Extracted data entries.
┄┄┄┄┄┄
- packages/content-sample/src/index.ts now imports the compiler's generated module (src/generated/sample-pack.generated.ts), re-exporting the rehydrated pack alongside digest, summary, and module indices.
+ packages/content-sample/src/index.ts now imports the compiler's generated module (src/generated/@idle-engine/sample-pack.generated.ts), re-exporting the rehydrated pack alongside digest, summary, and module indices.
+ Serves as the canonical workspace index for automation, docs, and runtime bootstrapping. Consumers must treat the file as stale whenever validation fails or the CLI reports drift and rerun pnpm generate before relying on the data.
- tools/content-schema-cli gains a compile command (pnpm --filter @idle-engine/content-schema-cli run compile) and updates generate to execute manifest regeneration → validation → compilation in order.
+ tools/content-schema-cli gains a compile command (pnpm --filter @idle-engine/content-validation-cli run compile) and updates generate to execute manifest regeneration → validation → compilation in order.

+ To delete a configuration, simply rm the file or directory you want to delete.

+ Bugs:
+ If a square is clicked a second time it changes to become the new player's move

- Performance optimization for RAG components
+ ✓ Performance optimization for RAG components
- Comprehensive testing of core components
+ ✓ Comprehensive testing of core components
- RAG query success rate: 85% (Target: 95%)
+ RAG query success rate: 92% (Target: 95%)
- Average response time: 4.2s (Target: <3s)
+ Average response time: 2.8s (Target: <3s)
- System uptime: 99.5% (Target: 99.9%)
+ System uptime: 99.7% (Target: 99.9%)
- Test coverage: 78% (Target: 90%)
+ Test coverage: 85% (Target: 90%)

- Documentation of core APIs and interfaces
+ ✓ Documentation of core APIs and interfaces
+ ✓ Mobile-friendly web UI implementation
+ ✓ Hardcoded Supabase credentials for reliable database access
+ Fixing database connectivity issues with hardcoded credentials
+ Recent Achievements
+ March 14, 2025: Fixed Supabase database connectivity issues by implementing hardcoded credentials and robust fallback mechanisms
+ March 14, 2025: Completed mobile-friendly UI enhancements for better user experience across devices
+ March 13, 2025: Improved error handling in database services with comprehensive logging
┄┄┄┄┄┄
Exercise instructions. Output exactly the lines of the records from the first through the one bearing "(pnpm --filter @idle-engine/content-validation-cli", both ends included.

Exercise response.
- packages/content-sample/src/index.ts now imports the compiler's generated module (src/generated/sample-pack.generated.ts), re-exporting the rehydrated pack alongside digest, summary, and module indices.
+ packages/content-sample/src/index.ts now imports the compiler's generated module (src/generated/@idle-engine/sample-pack.generated.ts), re-exporting the rehydrated pack alongside digest, summary, and module indices.
+ Serves as the canonical workspace index for automation, docs, and runtime bootstrapping. Consumers must treat the file as stale whenever validation fails or the CLI reports drift and rerun pnpm generate before relying on the data.
- tools/content-schema-cli gains a compile command (pnpm --filter @idle-engine/content-schema-cli run compile) and updates generate to execute manifest regeneration → validation → compilation in order.
+ tools/content-schema-cli gains a compile command (pnpm --filter @idle-engine/content-validation-cli run compile) and updates generate to execute manifest regeneration → validation → compilation in order.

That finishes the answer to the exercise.